Instructions for the task - How many lines in the listing below contain the string "canvas"? Say only the number.

***** The data

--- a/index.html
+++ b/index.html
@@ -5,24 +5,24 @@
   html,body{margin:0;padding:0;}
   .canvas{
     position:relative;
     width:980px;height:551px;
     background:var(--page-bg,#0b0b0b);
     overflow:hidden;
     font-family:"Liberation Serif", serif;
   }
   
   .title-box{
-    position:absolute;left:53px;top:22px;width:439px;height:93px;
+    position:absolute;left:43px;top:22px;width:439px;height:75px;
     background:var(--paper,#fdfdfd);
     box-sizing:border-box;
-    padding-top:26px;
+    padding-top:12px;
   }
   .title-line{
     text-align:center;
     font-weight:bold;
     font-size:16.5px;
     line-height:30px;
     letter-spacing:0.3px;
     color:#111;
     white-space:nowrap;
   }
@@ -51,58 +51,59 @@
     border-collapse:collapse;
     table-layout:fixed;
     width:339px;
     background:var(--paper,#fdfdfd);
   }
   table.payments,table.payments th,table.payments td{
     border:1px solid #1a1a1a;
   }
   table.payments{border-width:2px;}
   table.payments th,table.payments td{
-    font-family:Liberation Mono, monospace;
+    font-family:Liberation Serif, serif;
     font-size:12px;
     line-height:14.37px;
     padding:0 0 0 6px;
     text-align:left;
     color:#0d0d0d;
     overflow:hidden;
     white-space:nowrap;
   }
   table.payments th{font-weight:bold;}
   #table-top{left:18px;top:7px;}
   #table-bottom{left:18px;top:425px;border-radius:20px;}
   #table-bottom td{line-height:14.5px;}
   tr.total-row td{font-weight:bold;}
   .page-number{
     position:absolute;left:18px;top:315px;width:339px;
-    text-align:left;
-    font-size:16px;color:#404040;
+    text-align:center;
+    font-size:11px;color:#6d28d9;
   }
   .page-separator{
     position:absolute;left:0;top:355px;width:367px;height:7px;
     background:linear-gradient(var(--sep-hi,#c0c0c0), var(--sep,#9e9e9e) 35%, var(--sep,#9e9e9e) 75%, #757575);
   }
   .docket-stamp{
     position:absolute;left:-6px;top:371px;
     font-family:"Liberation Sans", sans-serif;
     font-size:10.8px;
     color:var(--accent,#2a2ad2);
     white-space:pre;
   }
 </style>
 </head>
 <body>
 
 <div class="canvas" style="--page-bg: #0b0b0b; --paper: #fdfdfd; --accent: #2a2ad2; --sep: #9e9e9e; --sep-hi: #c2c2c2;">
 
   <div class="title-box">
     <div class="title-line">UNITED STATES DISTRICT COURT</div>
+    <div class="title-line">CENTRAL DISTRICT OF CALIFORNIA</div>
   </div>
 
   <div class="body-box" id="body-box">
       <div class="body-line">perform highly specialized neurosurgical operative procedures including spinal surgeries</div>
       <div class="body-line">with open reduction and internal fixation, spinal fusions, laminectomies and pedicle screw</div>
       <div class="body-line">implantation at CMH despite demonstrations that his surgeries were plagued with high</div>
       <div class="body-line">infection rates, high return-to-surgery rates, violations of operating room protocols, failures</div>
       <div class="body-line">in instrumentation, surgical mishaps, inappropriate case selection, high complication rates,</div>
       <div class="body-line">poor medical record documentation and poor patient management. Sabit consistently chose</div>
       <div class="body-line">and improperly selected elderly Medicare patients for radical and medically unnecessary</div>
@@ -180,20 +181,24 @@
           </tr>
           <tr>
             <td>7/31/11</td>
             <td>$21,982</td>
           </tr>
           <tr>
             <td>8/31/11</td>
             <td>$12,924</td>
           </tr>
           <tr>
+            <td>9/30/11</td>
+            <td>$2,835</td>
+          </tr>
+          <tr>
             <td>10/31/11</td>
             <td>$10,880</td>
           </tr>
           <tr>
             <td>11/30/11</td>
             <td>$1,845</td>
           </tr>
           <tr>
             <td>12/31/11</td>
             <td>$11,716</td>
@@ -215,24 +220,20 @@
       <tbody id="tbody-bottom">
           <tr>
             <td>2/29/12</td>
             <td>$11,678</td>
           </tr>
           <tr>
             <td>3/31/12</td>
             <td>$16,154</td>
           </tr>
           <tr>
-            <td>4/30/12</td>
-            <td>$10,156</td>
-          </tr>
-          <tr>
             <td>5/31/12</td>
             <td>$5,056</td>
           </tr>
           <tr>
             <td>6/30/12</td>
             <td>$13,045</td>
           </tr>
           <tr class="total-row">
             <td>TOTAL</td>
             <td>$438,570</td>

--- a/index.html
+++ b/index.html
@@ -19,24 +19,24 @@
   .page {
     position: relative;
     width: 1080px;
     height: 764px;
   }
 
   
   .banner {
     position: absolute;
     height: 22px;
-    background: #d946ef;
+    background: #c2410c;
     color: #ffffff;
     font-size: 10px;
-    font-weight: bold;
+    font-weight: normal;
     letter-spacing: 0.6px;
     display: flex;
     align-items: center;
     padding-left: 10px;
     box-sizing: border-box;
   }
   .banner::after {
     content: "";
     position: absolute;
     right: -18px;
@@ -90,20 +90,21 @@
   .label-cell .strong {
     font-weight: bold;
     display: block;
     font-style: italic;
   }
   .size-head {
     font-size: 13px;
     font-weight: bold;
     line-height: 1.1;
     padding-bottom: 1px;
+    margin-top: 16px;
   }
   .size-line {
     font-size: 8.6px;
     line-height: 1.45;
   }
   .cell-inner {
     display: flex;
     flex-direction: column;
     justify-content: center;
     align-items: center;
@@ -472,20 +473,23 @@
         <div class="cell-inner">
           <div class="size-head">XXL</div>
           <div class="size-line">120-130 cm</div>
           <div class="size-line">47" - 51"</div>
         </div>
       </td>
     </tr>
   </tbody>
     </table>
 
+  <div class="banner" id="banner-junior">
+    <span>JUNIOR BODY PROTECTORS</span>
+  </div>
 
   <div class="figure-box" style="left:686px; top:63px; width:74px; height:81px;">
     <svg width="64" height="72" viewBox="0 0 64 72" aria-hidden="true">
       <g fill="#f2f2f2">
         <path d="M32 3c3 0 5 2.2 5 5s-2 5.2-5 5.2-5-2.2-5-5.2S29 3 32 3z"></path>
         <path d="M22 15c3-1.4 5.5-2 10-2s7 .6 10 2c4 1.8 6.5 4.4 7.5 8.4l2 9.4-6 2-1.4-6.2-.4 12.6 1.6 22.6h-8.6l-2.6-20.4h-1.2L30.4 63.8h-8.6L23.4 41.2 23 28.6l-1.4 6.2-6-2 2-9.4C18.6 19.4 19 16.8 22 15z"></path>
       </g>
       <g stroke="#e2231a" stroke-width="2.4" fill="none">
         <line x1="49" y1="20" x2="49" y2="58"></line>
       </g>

**********

Expected answer - 2